Stored dataset items:
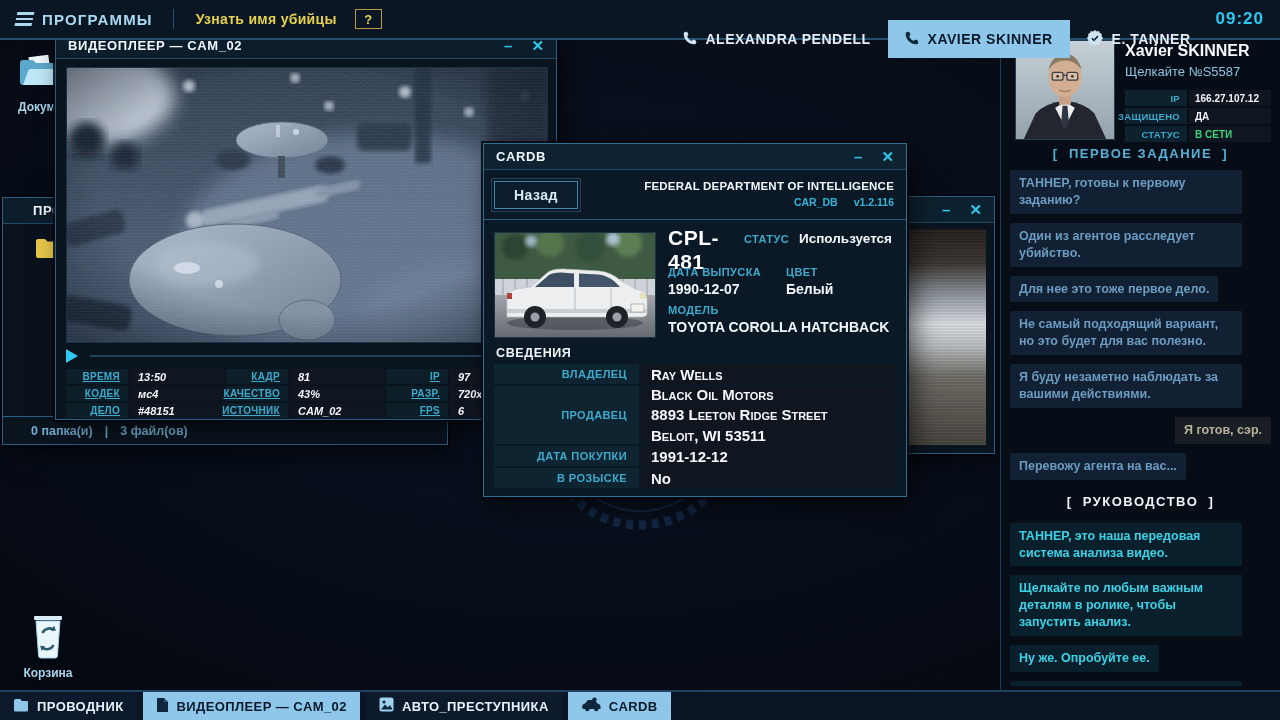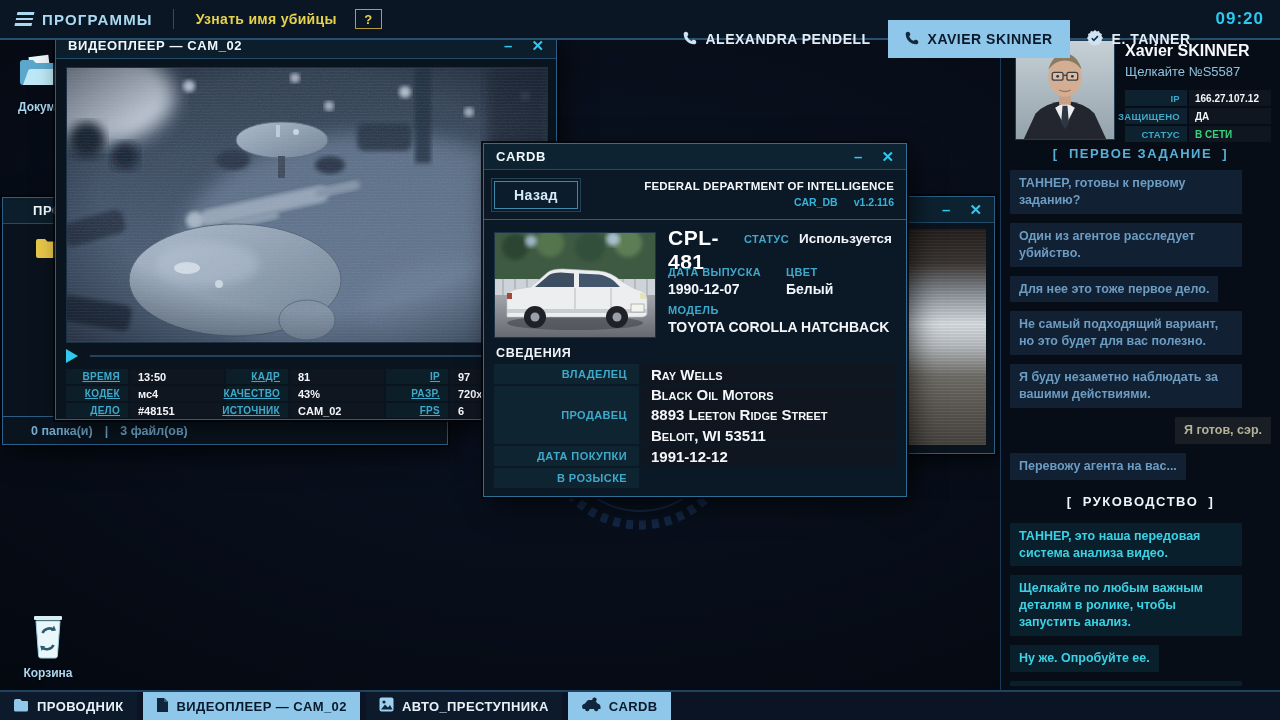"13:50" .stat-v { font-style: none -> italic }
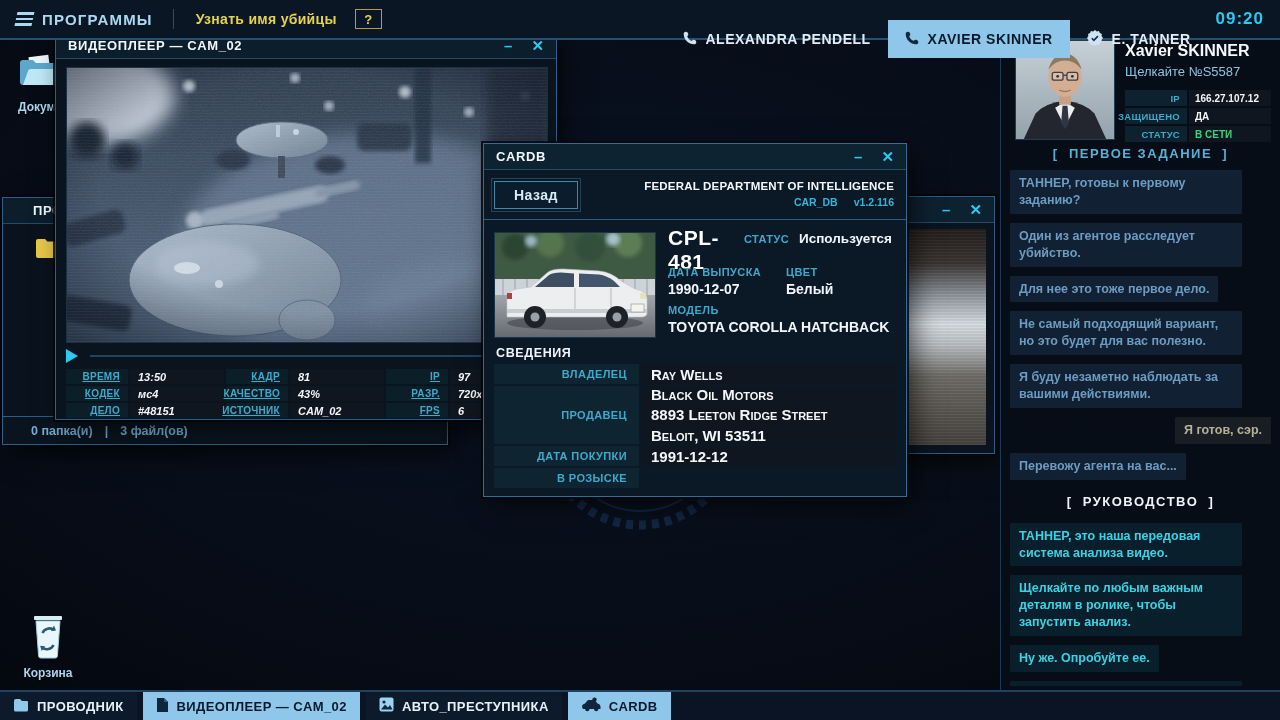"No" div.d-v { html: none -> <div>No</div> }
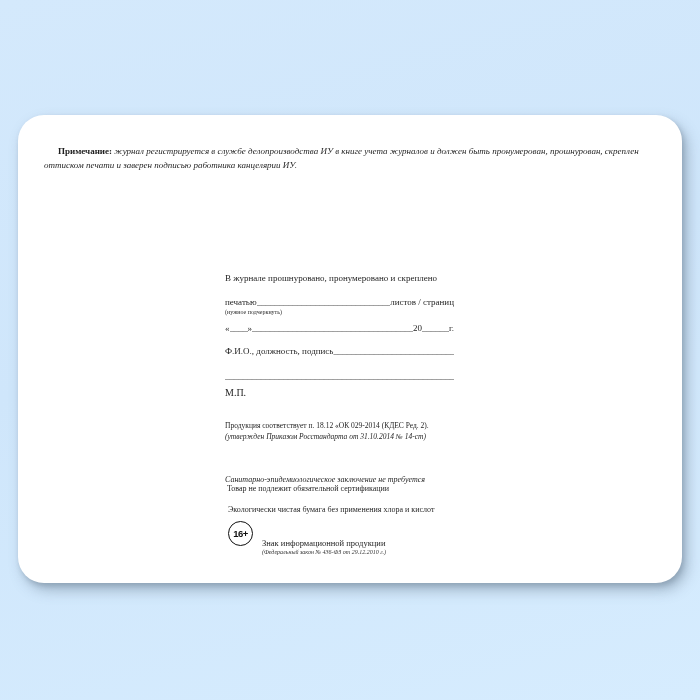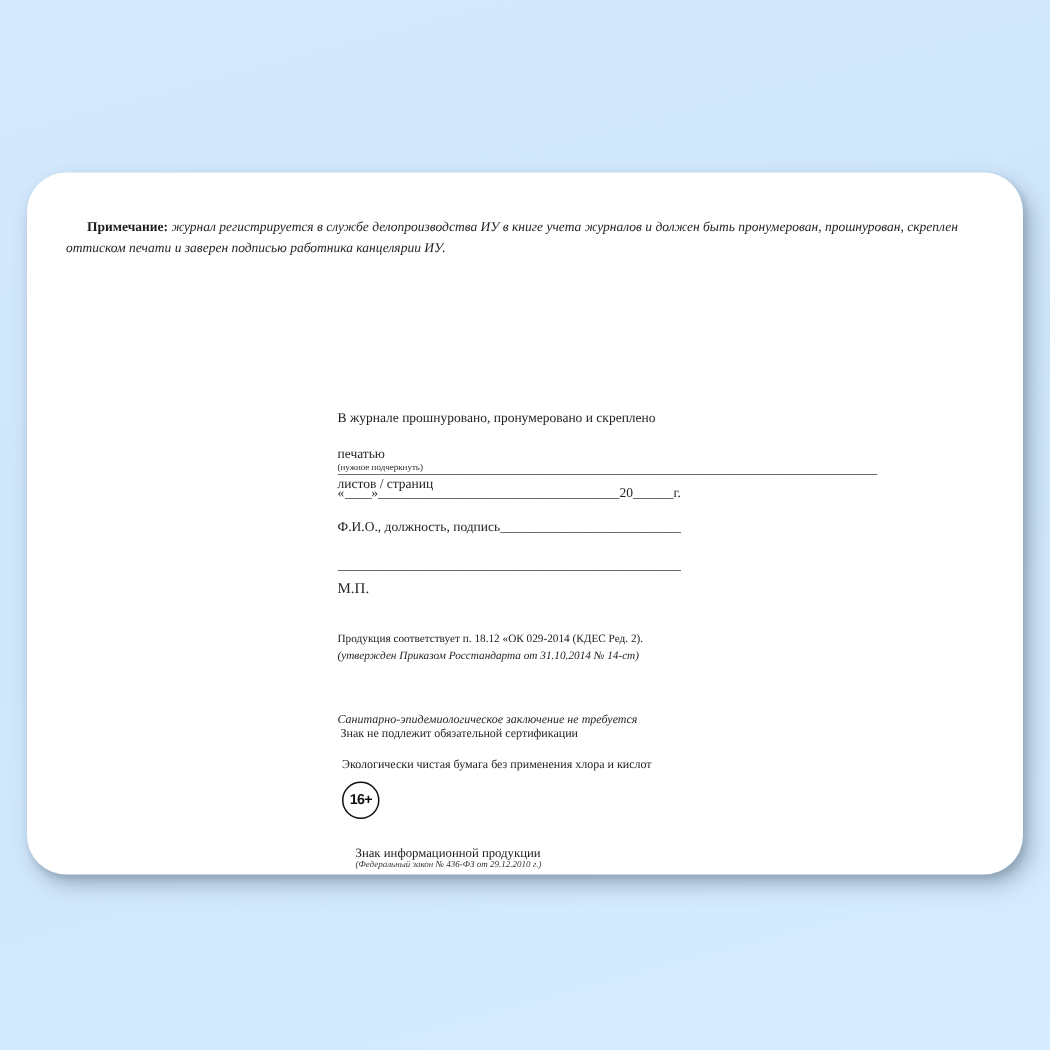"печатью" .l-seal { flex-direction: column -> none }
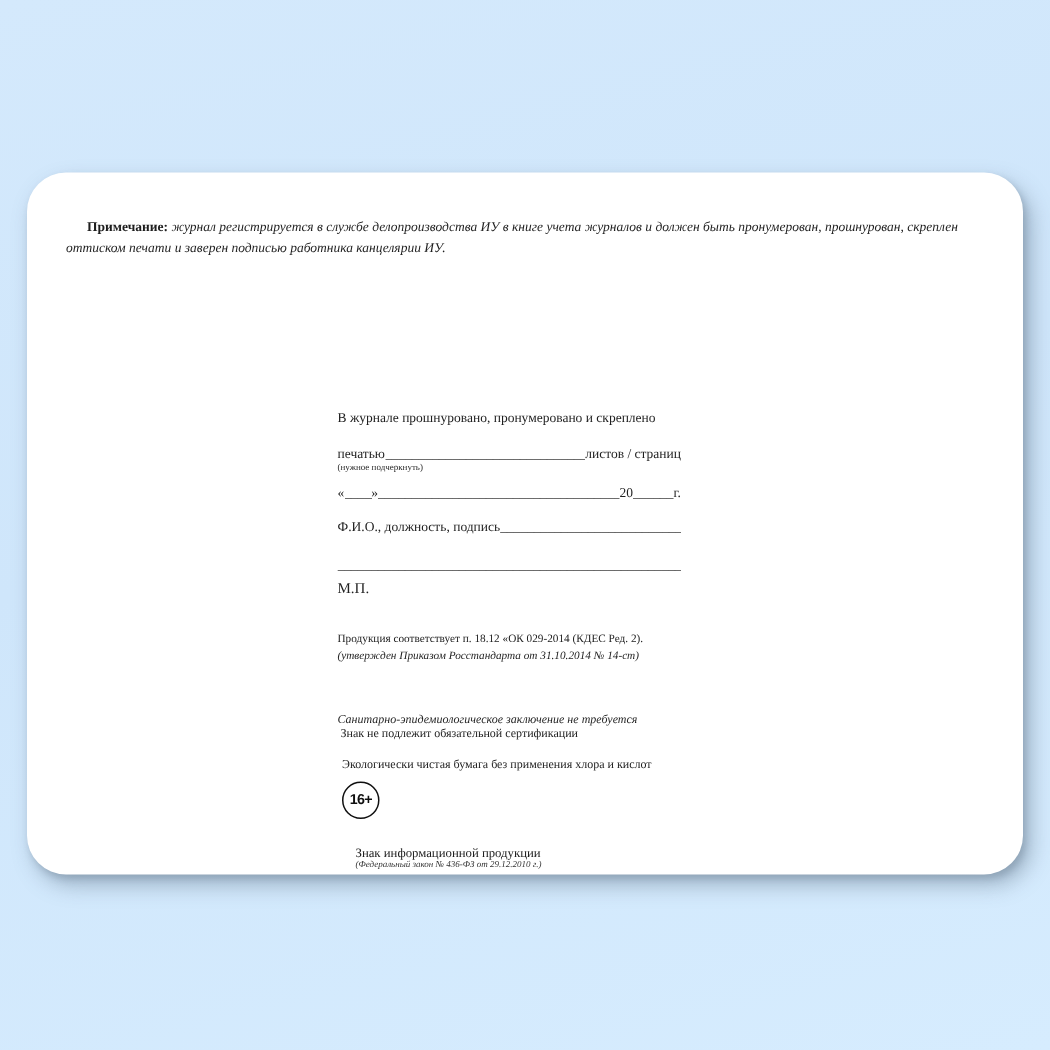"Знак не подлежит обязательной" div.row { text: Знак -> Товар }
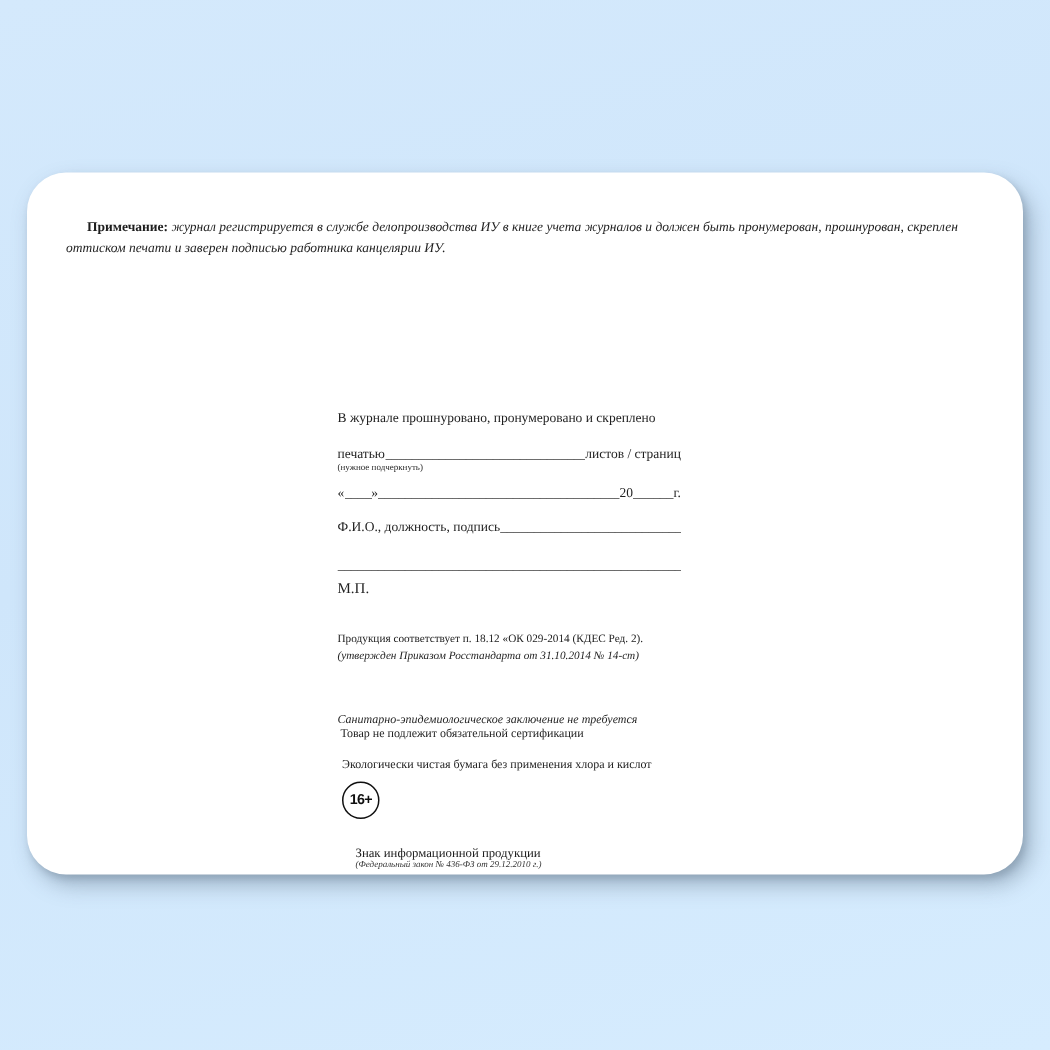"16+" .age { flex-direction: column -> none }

• [What you have to do] I'd like the records above given again exactly, please, without the pictures.

• [Reply to the task]
"13:50" .stat-v { font-style: none -> italic }
"No" div.d-v { html: none -> <div>No</div> }
"печатью" .l-seal { flex-direction: column -> none }
"Знак не подлежит обязательной" div.row { text: Знак -> Товар }
"16+" .age { flex-direction: column -> none }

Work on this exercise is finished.